Front-end code change data:
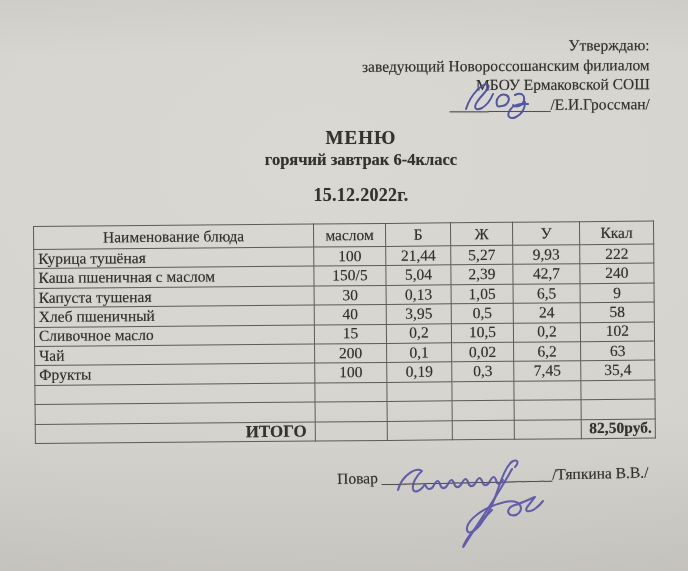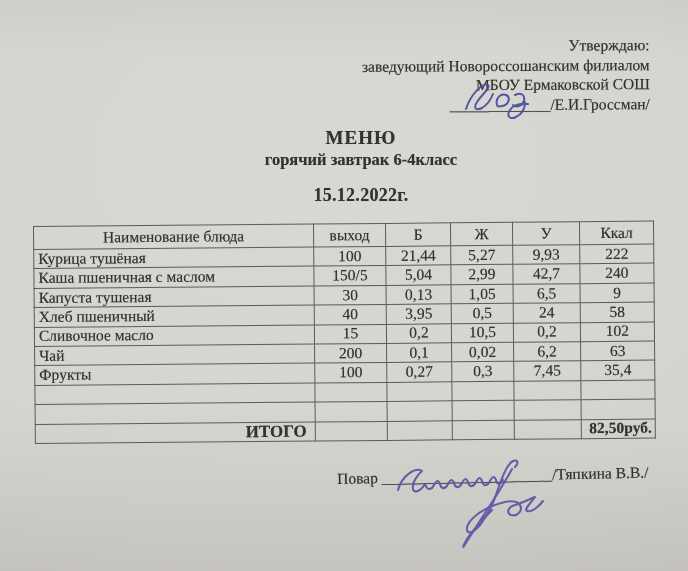--- a/index.html
+++ b/index.html
@@ -97,7 +97,7 @@
     <tbody>
         <tr>
       <th>Наименование блюда</th>
-      <th>выход</th>
+      <th>маслом</th>
       <th>Б</th>
       <th>Ж</th>
       <th>У</th>

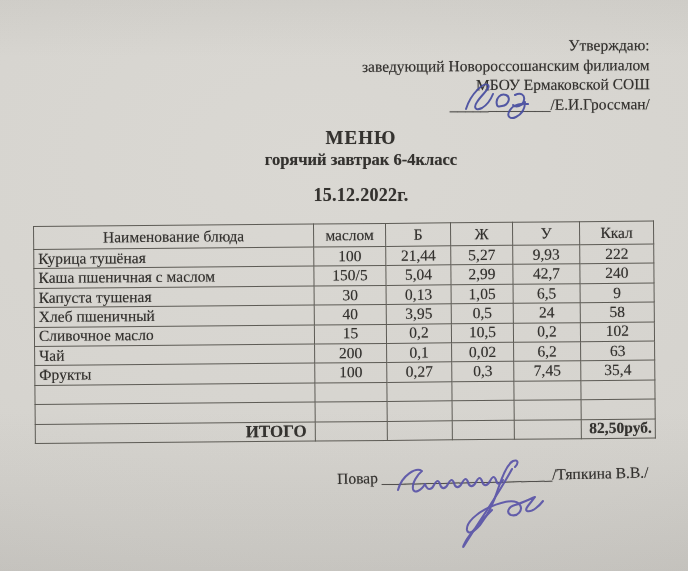--- a/index.html
+++ b/index.html
@@ -115,7 +115,7 @@
       <td class="name">Каша пшеничная с маслом</td>
       <td class="num">150/5</td>
       <td class="num">5,04</td>
-      <td class="num">2,99</td>
+      <td class="num">2,39</td>
       <td class="num">42,7</td>
       <td class="num">240</td>
     </tr>

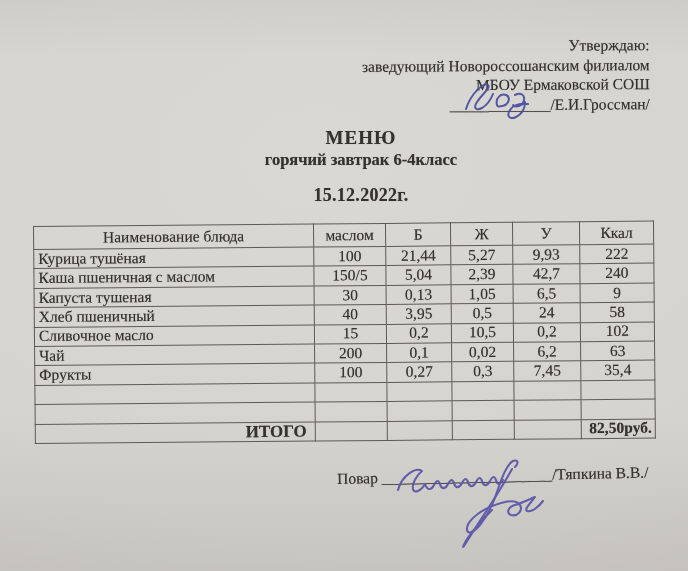--- a/index.html
+++ b/index.html
@@ -154,7 +154,7 @@
     <tr>
       <td class="name">Фрукты</td>
       <td class="num">100</td>
-      <td class="num">0,27</td>
+      <td class="num">0,19</td>
       <td class="num">0,3</td>
       <td class="num">7,45</td>
       <td class="num">35,4</td>

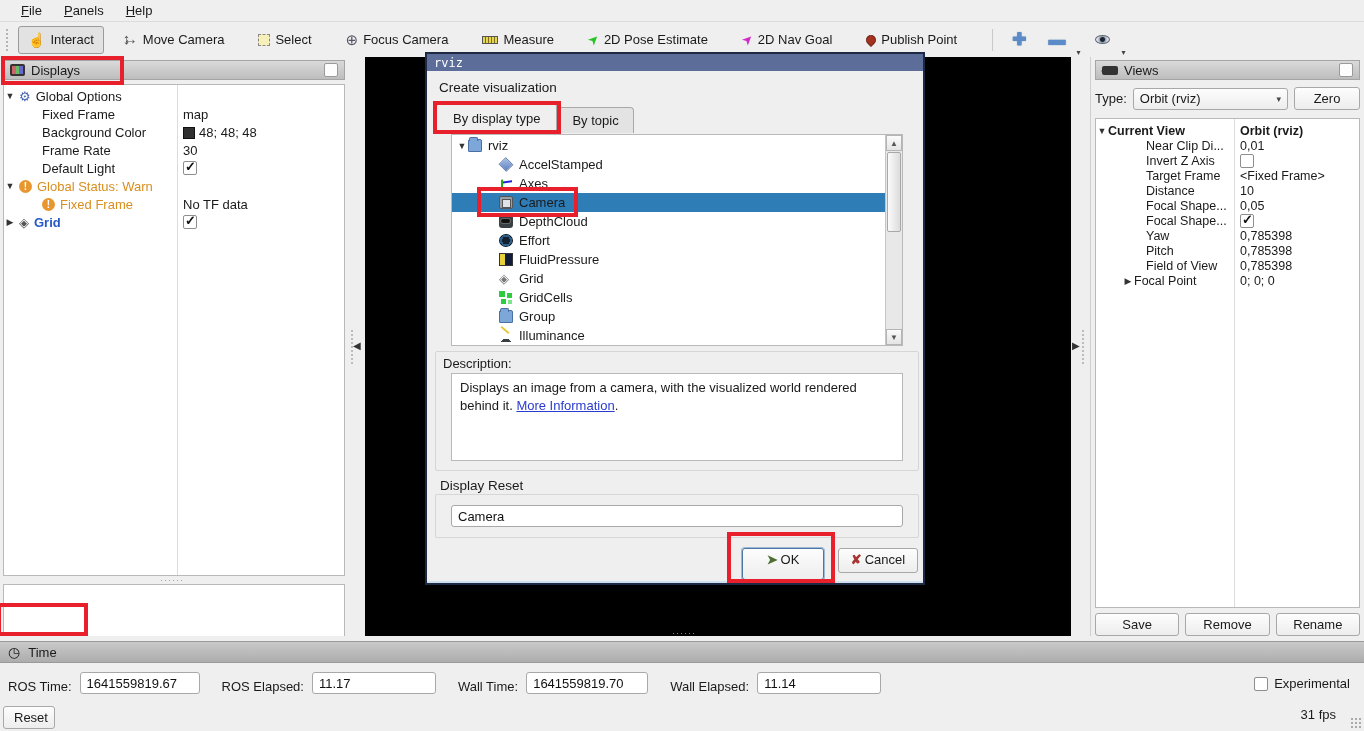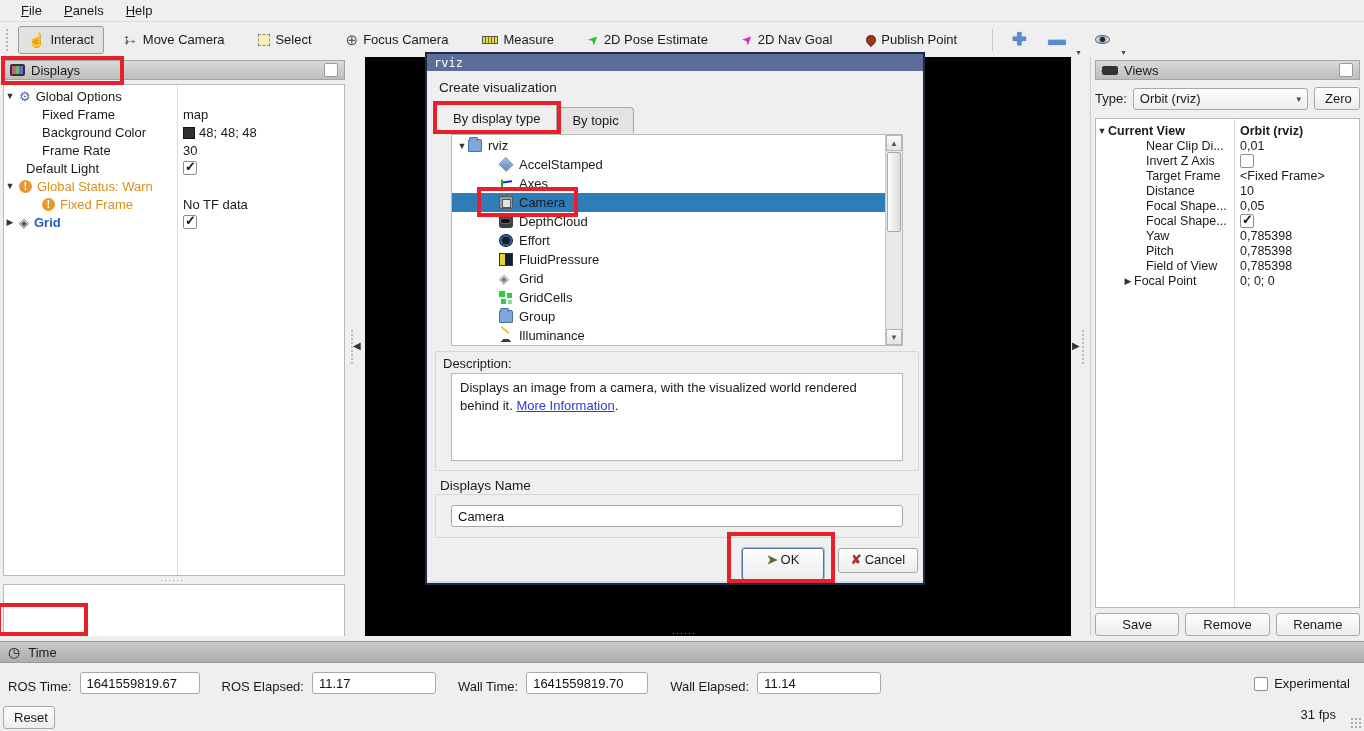--- a/index.html
+++ b/index.html
@@ -280,7 +280,7 @@
       <span>Orbit (rviz)</span>
       <span class="arrow">▾</span>
     </span>
-    <span class="btn" style="width:46px;">Zero</span>
+    <span class="btn" style="width:66px;">Zero</span>
   </div>
   <div id="views-tree" class="tree">
     <div class="col-divider" style="left:138px;"></div>

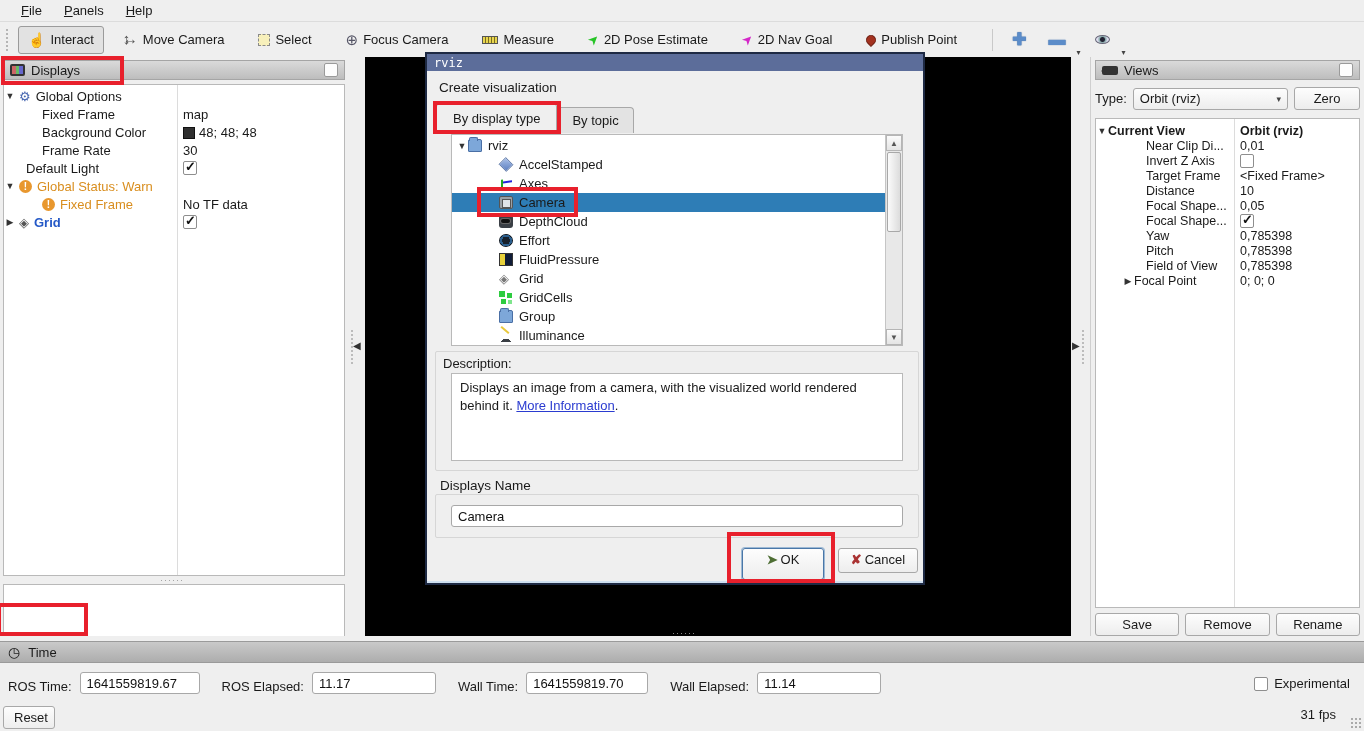--- a/index.html
+++ b/index.html
@@ -238,7 +238,7 @@
       <span style="position:absolute;left:179px;">30</span>
     </div>
     <div class="trow" style="top:74px;">
-      <span style="margin-left:22px;">Default Light</span>
+      <span style="margin-left:38px;">Default Light</span>
       <span class="cb on" style="position:absolute;left:179px;"></span>
     </div>
     <div class="trow" style="top:92px;">

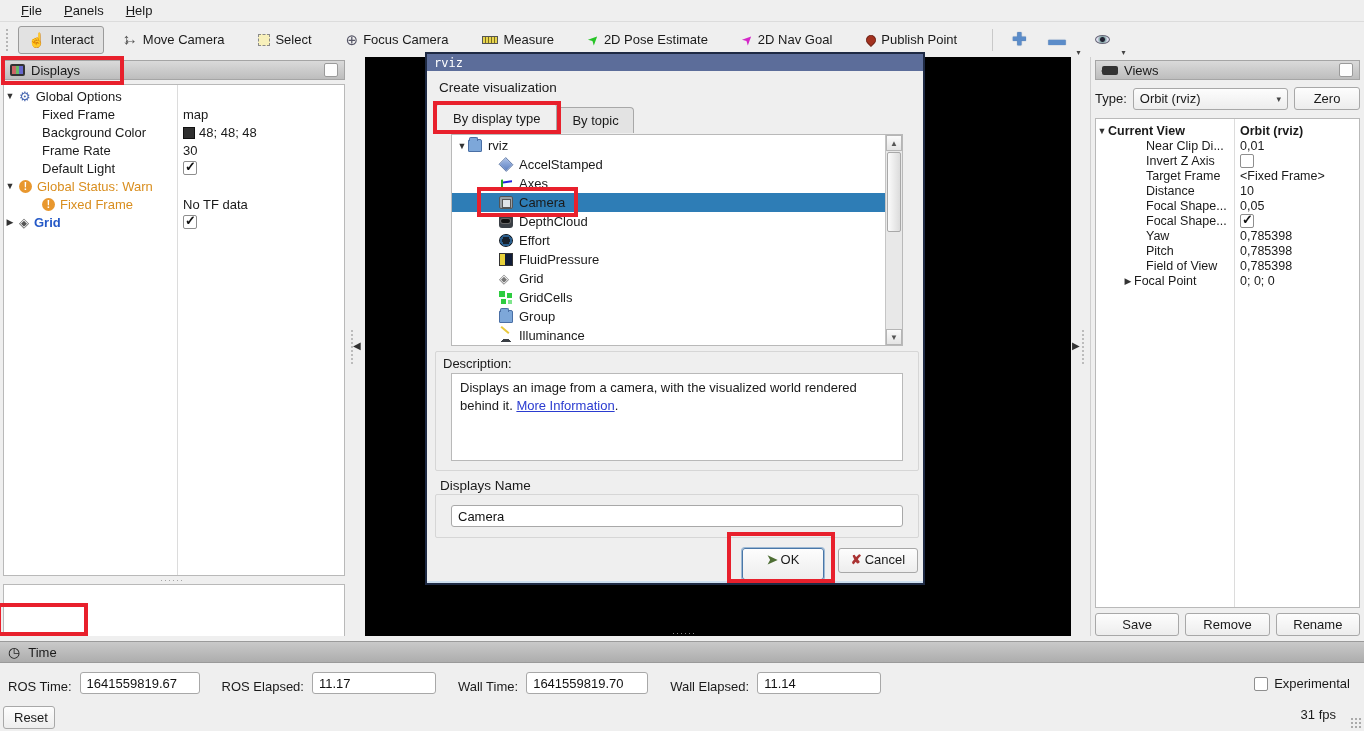--- a/index.html
+++ b/index.html
@@ -432,7 +432,7 @@
     <span>Displays an image from a camera, with the visualized world rendered behind it. </span><a href="#">More Information</a><span>.</span>
   </div>
   <div id="dlg-name-group"></div>
-  <div id="dlg-name-label" style="background:#efefef;padding:0 3px;">Displays Name</div>
+  <div id="dlg-name-label" style="background:#efefef;padding:0 3px;">Display Reset</div>
   <input id="dlg-name-input" class="field" value="Camera" style="">
   <span class="btn" id="dlg-ok"><span class="ok-ic">➤</span><span>OK</span></span>
   <span class="btn" id="dlg-cancel"><span class="cancel-ic">✘</span><span>Cancel</span></span>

PROBLEM TO SOLVE:
Return each entry exactly as it appears above, but exclude the pictures.

FINAL ANSWER:
--- a/index.html
+++ b/index.html
@@ -97,7 +97,7 @@
     <tbody>
         <tr>
       <th>Наименование блюда</th>
-      <th>выход</th>
+      <th>маслом</th>
       <th>Б</th>
       <th>Ж</th>
       <th>У</th>

--- a/index.html
+++ b/index.html
@@ -115,7 +115,7 @@
       <td class="name">Каша пшеничная с маслом</td>
       <td class="num">150/5</td>
       <td class="num">5,04</td>
-      <td class="num">2,99</td>
+      <td class="num">2,39</td>
       <td class="num">42,7</td>
       <td class="num">240</td>
     </tr>

--- a/index.html
+++ b/index.html
@@ -154,7 +154,7 @@
     <tr>
       <td class="name">Фрукты</td>
       <td class="num">100</td>
-      <td class="num">0,27</td>
+      <td class="num">0,19</td>
       <td class="num">0,3</td>
       <td class="num">7,45</td>
       <td class="num">35,4</td>

--- a/index.html
+++ b/index.html
@@ -280,7 +280,7 @@
       <span>Orbit (rviz)</span>
       <span class="arrow">▾</span>
     </span>
-    <span class="btn" style="width:46px;">Zero</span>
+    <span class="btn" style="width:66px;">Zero</span>
   </div>
   <div id="views-tree" class="tree">
     <div class="col-divider" style="left:138px;"></div>

--- a/index.html
+++ b/index.html
@@ -238,7 +238,7 @@
       <span style="position:absolute;left:179px;">30</span>
     </div>
     <div class="trow" style="top:74px;">
-      <span style="margin-left:22px;">Default Light</span>
+      <span style="margin-left:38px;">Default Light</span>
       <span class="cb on" style="position:absolute;left:179px;"></span>
     </div>
     <div class="trow" style="top:92px;">

--- a/index.html
+++ b/index.html
@@ -432,7 +432,7 @@
     <span>Displays an image from a camera, with the visualized world rendered behind it. </span><a href="#">More Information</a><span>.</span>
   </div>
   <div id="dlg-name-group"></div>
-  <div id="dlg-name-label" style="background:#efefef;padding:0 3px;">Displays Name</div>
+  <div id="dlg-name-label" style="background:#efefef;padding:0 3px;">Display Reset</div>
   <input id="dlg-name-input" class="field" value="Camera" style="">
   <span class="btn" id="dlg-ok"><span class="ok-ic">➤</span><span>OK</span></span>
   <span class="btn" id="dlg-cancel"><span class="cancel-ic">✘</span><span>Cancel</span></span>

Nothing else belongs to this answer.